> [Instructions for the task] Using the records below, locate all lines containing "none" and return them.

(Edit tracking data)
══════════
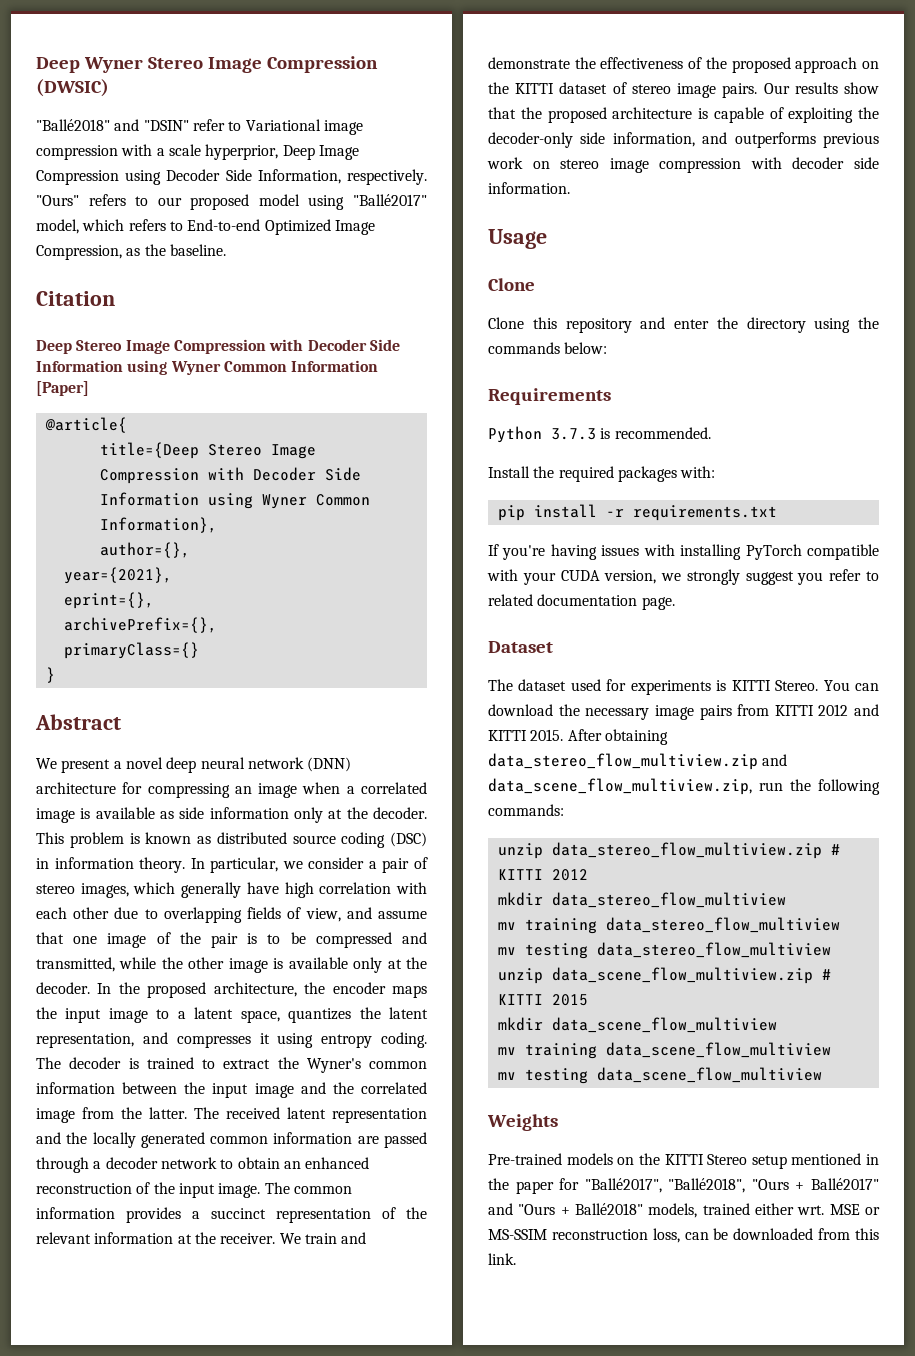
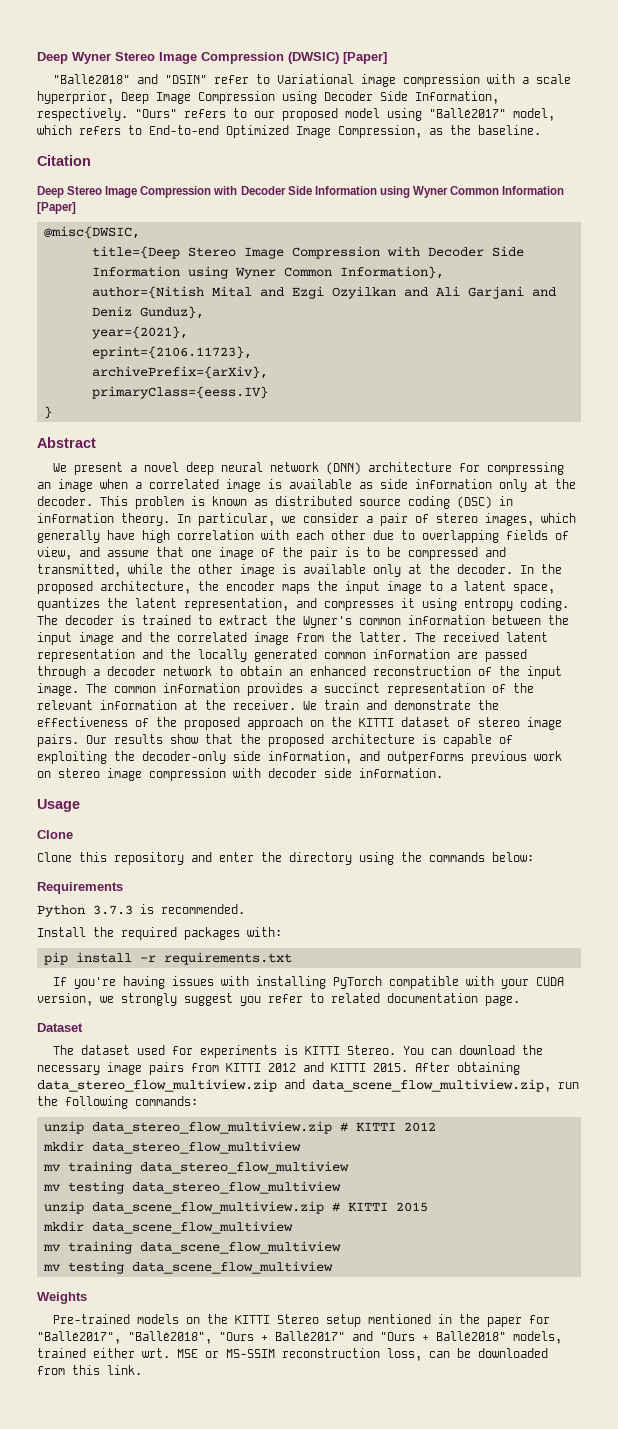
(109, 88) none -> [343,52,387,64] [Paper]
[44,417,127,433] @article{ -> [43,226,140,239] @misc{DWSIC,
[99,542,190,558] [63,567,172,584] [63,592,154,609] [63,617,217,633] [63,642,199,659] author={}, // year={2021}, // eprint={}, // archivePrefix={}, // primaryClass={} -> [91,286,556,299] [91,306,204,319] [91,326,188,339] [91,346,252,359] [91,366,268,379] [91,386,268,399] author={Nitish Mital and Ezgi Ozyilkan and Ali Garjani and Deniz Gunduz}, // year={2021}, // eprint={2106.11723}, // archivePrefix={arXiv}, // primaryClass={eess.IV}

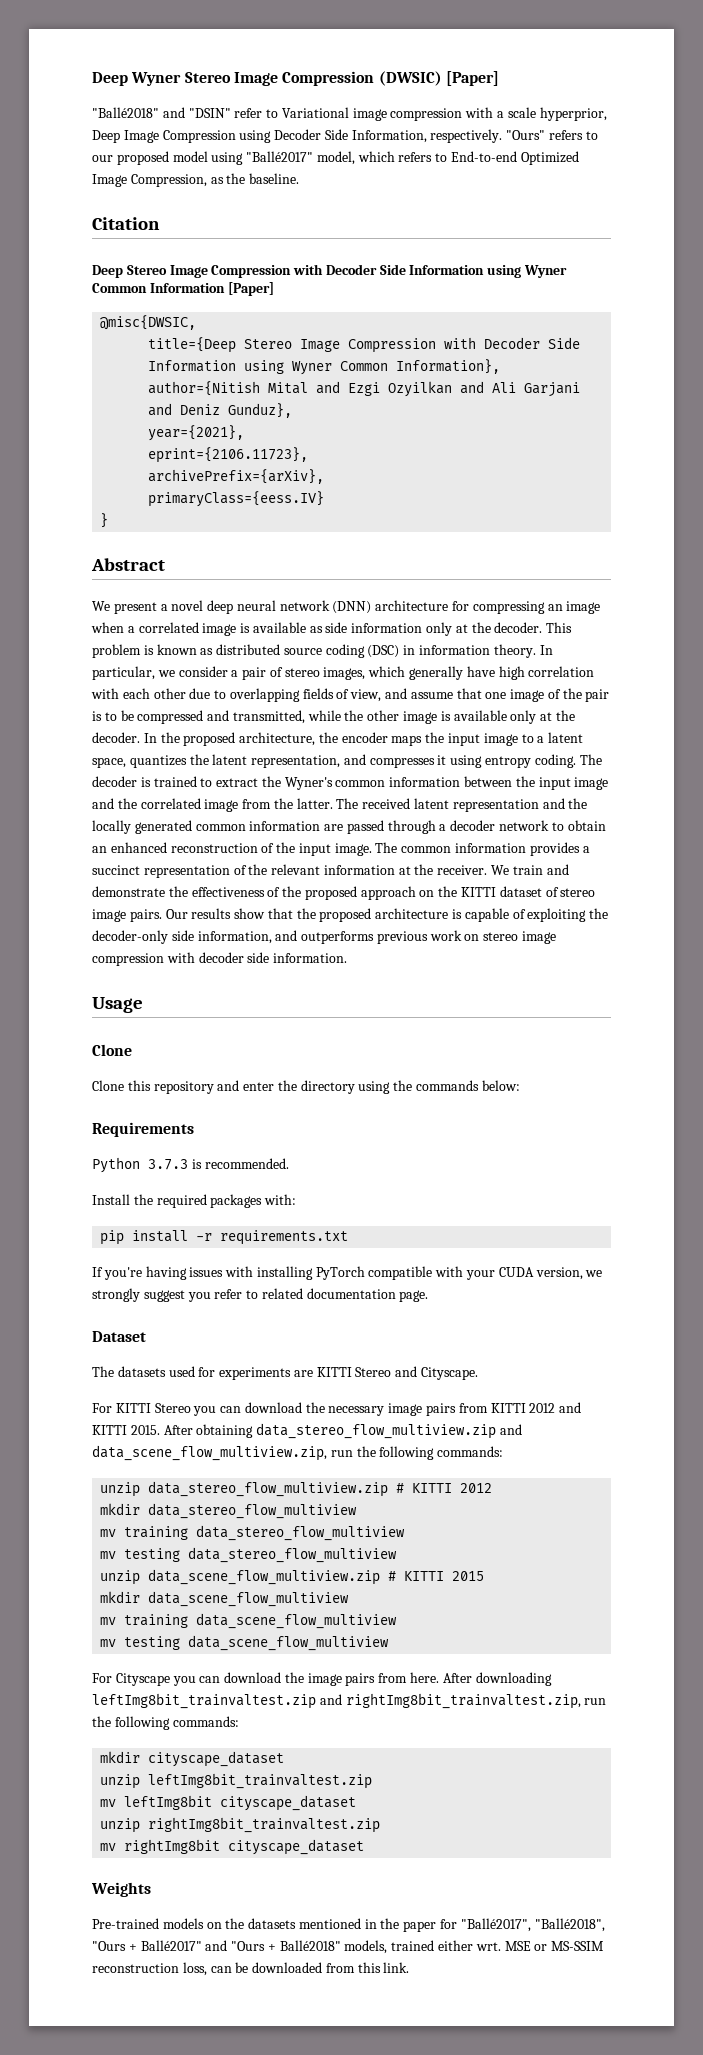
[80,1045,130,1055] dataset -> [117,1366,166,1377] datasets
[283,1045,424,1055] is KITTI Stereo. You -> [293,1366,479,1380] [92,1403,217,1416] are KITTI Stereo and Cityscape. // For KITTI Stereo you
(333, 1267) none -> [92,1672,552,1686] [92,1693,607,1709] [92,1716,239,1730] [100,1751,285,1767] [100,1773,373,1789] [100,1795,357,1811] [100,1817,381,1833] [100,1839,365,1855] // For Cityscape you can download the image pairs from here. After downloading leftImg8bit_trainvaltest.zip and rightImg8bit_trainvaltest.zip, run the following commands: // mkdir cityscape_dataset // unzip leftImg8bit_trainvaltest.zip // mv leftImg8bit cityscape_dataset // unzip rightImg8bit_trainvaltest.zip // mv rightImg8bit cityscape_dataset
[234,1314,361,1327] KITTI Stereo setup -> [248,1918,297,1929] datasets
══════════
> [Solution for this problem]
(109, 88) none -> [343,52,387,64] [Paper]
(333, 1267) none -> [92,1672,552,1686] [92,1693,607,1709] [92,1716,239,1730] [100,1751,285,1767] [100,1773,373,1789] [100,1795,357,1811] [100,1817,381,1833] [100,1839,365,1855] // For Cityscape you can download the image pairs from here. After downloading leftImg8bit_trainvaltest.zip and rightImg8bit_trainvaltest.zip, run the following commands: // mkdir cityscape_dataset // unzip leftImg8bit_trainvaltest.zip // mv leftImg8bit cityscape_dataset // unzip rightImg8bit_trainvaltest.zip // mv rightImg8bit cityscape_dataset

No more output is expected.